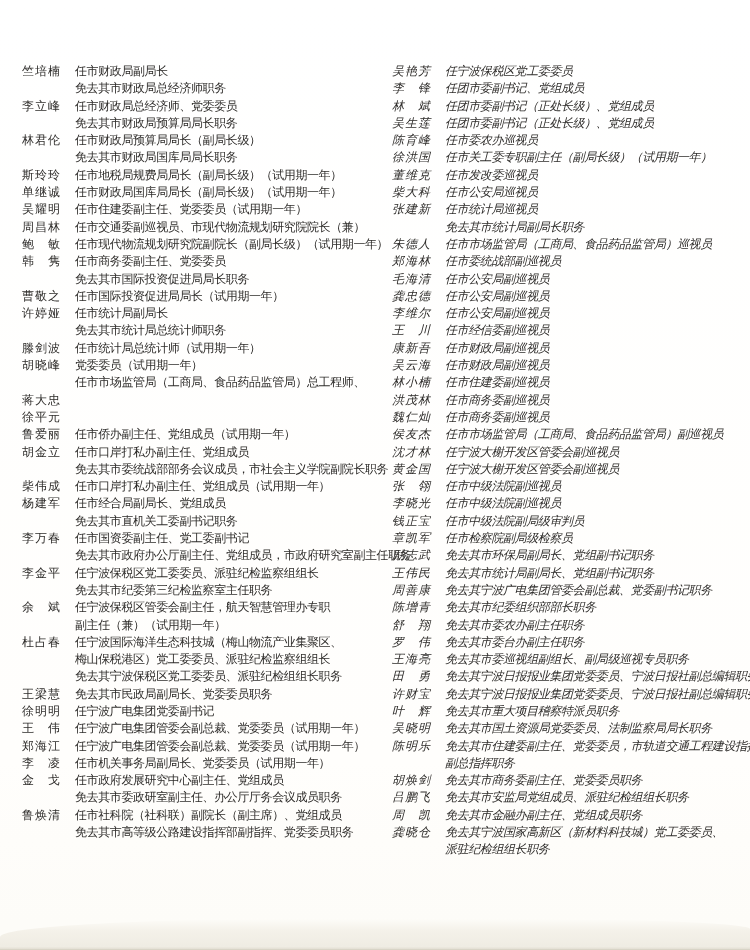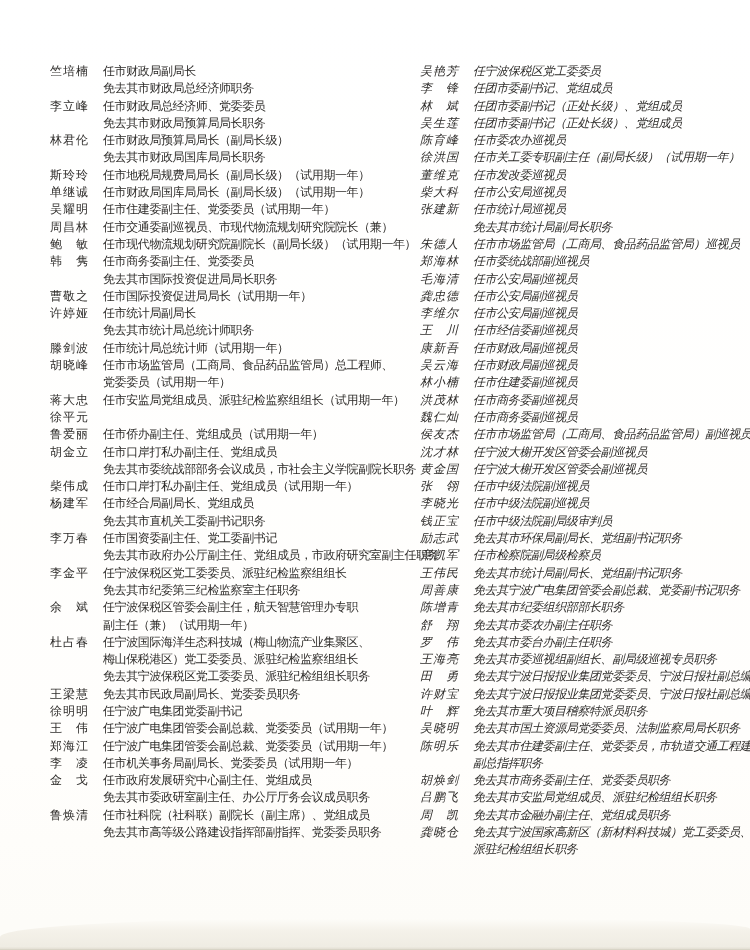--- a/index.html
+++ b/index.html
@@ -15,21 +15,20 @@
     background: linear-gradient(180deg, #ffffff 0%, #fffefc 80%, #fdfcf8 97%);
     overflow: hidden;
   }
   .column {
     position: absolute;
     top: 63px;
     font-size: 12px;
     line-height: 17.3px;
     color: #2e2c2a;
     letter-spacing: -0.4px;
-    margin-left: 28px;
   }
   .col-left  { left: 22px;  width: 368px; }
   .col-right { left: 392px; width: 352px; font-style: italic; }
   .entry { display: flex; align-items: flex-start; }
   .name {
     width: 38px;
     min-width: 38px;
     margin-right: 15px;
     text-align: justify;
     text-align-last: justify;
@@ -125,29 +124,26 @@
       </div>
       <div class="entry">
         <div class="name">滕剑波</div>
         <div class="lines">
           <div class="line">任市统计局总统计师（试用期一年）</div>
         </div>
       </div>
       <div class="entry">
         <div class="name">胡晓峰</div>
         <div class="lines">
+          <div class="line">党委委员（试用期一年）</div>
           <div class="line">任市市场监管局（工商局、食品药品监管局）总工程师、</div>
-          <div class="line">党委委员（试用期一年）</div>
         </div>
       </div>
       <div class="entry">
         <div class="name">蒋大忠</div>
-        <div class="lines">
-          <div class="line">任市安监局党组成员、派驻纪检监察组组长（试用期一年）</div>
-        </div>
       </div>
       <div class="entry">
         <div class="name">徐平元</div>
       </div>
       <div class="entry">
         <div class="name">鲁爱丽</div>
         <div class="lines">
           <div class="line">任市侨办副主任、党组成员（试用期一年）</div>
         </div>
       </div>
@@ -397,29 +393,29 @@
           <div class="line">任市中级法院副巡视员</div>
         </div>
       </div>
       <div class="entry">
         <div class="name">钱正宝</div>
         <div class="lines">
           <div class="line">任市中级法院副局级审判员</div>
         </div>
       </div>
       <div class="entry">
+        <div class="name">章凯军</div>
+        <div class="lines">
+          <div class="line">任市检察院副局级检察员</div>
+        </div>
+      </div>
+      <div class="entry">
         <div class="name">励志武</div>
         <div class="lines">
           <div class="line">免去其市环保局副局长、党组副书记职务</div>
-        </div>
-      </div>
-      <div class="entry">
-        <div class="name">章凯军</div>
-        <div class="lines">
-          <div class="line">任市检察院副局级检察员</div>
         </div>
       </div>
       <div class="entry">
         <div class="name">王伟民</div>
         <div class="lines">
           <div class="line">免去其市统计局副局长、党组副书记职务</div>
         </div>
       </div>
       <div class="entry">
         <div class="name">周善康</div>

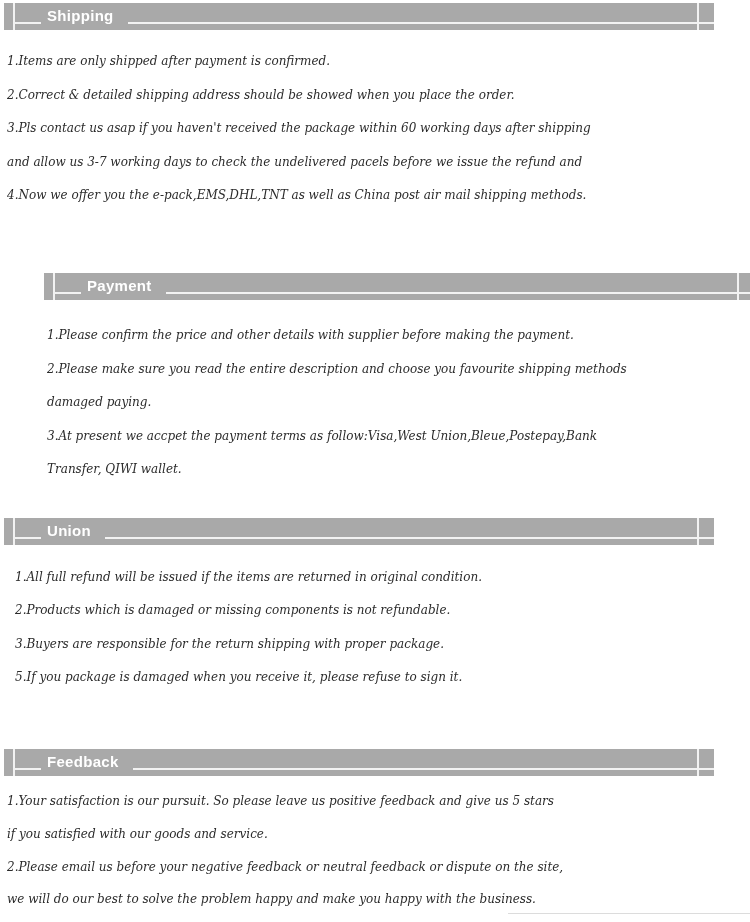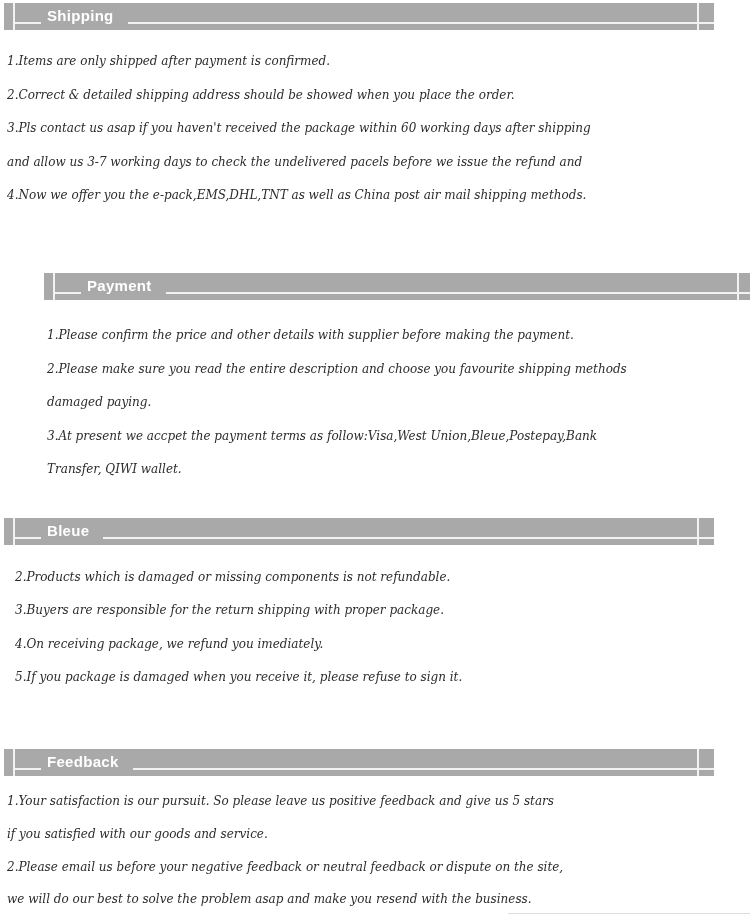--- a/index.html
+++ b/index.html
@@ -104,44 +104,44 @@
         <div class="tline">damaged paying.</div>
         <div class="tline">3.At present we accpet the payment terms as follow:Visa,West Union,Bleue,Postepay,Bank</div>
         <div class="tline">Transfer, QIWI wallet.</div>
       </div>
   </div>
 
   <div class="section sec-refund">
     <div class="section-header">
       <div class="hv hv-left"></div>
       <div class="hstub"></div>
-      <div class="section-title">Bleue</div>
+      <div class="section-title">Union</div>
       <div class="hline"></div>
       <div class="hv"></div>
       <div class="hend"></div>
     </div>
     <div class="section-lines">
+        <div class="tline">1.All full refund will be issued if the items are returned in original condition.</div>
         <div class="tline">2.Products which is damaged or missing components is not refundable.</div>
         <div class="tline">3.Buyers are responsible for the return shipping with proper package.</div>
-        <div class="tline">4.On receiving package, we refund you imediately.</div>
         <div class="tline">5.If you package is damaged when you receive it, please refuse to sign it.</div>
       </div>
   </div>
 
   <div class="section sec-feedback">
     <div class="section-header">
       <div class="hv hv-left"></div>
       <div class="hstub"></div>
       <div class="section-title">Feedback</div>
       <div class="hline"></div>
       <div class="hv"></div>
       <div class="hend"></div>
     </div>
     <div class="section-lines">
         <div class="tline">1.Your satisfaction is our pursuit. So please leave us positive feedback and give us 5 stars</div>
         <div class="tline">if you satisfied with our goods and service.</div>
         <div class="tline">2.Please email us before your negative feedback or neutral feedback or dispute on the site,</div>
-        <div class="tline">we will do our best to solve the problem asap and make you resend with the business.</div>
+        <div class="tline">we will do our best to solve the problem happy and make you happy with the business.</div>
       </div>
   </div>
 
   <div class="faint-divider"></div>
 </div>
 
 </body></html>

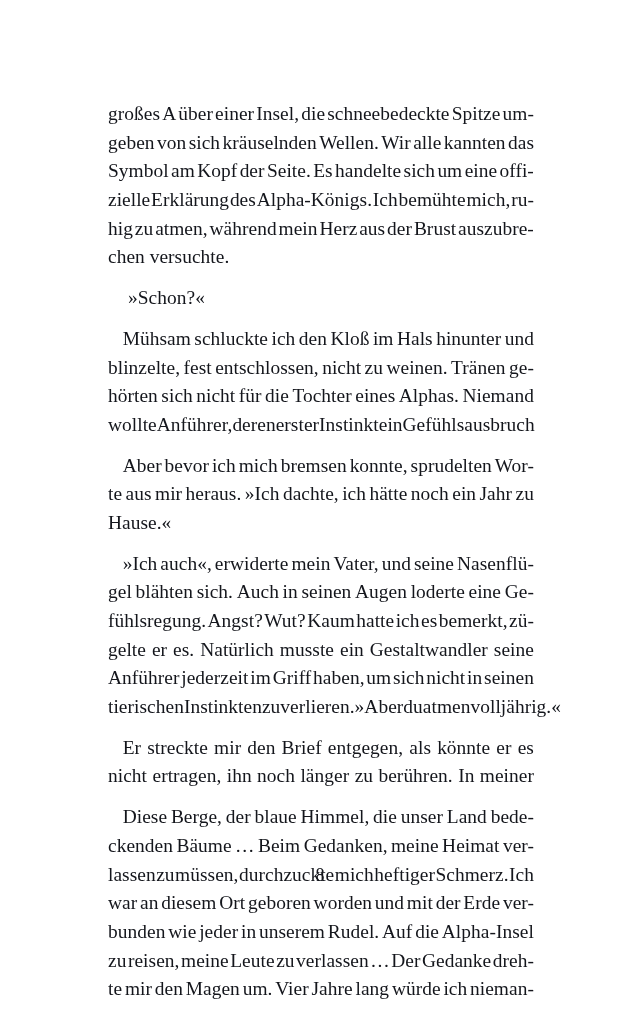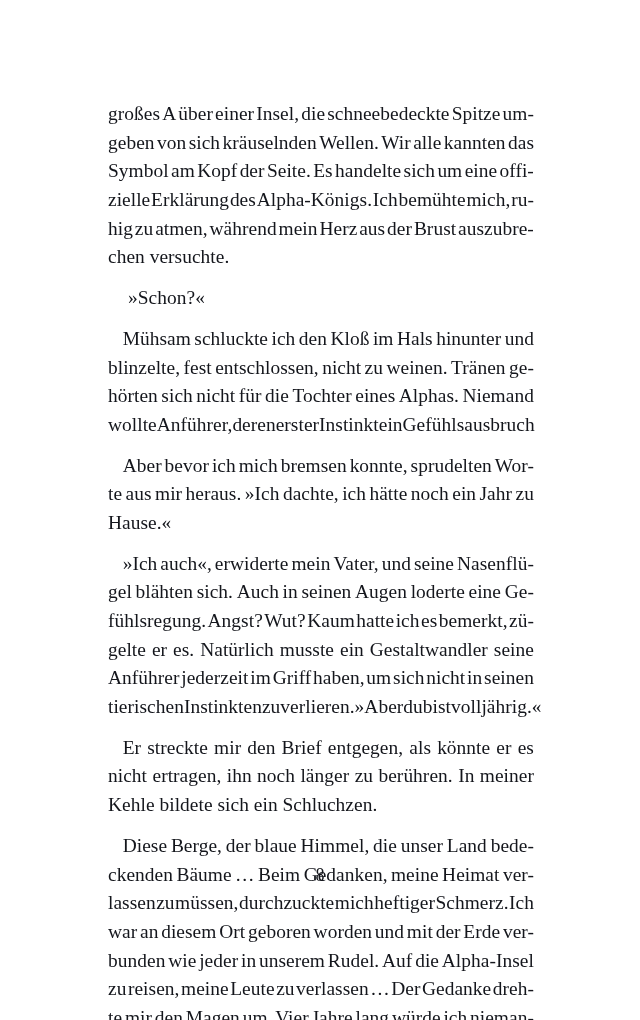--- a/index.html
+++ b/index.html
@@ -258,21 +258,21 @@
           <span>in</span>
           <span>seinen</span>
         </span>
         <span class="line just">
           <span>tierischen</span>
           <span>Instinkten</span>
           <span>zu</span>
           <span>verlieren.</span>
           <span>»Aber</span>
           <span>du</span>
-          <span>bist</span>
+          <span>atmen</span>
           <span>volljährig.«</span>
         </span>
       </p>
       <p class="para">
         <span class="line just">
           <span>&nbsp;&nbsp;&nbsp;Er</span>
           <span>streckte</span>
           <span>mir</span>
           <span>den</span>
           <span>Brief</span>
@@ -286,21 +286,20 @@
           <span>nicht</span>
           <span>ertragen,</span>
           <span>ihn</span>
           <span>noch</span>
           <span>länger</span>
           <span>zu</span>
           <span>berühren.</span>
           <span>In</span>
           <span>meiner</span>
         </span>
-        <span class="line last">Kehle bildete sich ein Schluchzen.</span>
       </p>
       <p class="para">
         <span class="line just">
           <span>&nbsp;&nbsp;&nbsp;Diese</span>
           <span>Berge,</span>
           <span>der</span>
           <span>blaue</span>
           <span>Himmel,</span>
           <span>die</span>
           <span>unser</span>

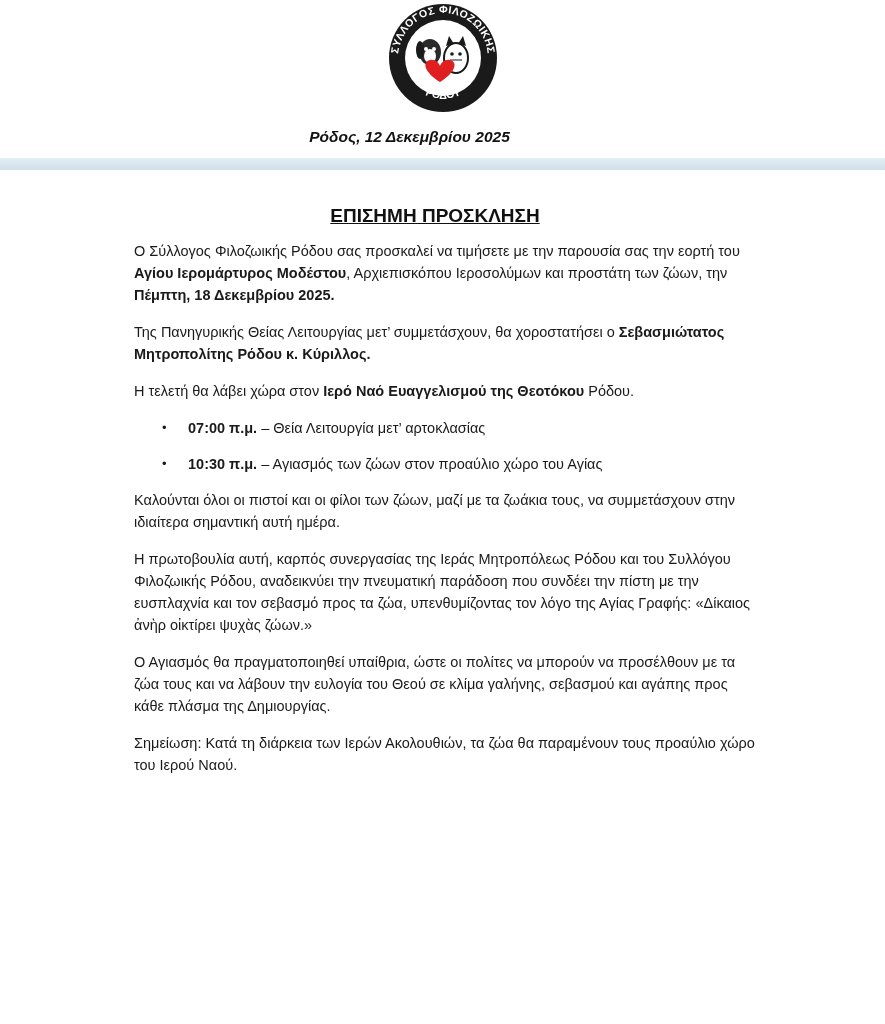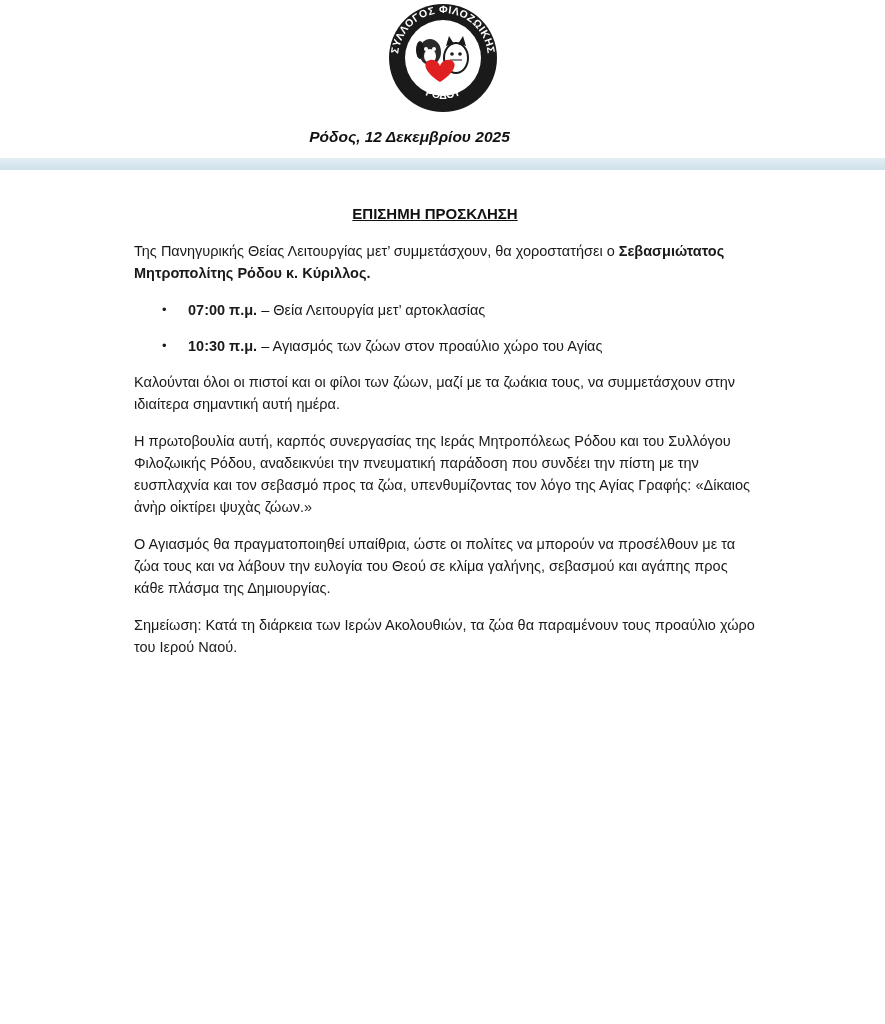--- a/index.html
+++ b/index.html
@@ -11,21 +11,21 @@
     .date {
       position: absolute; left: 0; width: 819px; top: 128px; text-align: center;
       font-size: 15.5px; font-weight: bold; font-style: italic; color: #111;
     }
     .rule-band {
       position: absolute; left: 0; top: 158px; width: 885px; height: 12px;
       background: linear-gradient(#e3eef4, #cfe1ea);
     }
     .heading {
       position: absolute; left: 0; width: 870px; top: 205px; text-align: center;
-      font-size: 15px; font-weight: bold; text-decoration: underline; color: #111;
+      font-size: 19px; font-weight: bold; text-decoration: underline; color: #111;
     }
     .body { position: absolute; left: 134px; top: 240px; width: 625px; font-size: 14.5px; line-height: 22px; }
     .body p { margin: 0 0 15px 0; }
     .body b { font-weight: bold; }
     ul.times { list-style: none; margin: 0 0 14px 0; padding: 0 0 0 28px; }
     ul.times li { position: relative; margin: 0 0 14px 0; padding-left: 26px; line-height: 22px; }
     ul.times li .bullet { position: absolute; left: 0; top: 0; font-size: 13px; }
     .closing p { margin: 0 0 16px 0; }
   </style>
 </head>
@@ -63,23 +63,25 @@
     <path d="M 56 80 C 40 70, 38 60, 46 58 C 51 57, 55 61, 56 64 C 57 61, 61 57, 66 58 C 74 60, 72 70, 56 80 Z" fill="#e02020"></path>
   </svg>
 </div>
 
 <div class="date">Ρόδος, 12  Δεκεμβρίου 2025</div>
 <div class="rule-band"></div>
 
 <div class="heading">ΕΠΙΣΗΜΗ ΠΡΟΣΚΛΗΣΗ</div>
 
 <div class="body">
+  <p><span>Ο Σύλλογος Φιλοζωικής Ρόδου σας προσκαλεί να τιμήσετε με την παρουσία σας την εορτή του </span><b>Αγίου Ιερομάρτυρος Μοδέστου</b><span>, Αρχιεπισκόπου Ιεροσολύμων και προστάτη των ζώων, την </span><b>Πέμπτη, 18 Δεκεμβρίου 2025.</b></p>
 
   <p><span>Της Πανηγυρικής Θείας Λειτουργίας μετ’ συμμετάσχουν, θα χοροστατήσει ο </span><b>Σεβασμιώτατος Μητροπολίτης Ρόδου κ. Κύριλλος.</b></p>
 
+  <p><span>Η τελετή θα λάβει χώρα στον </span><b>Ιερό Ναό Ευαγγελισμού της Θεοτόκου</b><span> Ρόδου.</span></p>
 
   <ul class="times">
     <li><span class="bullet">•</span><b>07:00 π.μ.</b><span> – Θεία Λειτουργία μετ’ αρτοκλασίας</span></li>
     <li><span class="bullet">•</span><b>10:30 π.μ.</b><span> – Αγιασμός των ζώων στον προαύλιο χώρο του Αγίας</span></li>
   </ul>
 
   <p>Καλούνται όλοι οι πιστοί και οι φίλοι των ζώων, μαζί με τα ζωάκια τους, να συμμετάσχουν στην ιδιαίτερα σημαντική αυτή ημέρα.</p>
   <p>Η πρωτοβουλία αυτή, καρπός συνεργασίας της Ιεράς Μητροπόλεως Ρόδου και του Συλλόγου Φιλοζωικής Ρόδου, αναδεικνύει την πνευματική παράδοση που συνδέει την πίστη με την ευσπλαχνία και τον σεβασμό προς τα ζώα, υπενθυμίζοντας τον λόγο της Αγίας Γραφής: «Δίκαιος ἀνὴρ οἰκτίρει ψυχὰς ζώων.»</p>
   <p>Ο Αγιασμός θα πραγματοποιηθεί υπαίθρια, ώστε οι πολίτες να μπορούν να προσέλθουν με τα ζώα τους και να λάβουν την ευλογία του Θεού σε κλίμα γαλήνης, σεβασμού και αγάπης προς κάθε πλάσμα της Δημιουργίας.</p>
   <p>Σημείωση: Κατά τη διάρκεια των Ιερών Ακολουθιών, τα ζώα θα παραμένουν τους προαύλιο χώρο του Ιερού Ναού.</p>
------------------------------------------------------------
### Problem requirements
Copy each line from the data above that includes "make".

### Response box
-        <div class="tline">we will do our best to solve the problem asap and make you resend with the business.</div>
+        <div class="tline">we will do our best to solve the problem happy and make you happy with the business.</div>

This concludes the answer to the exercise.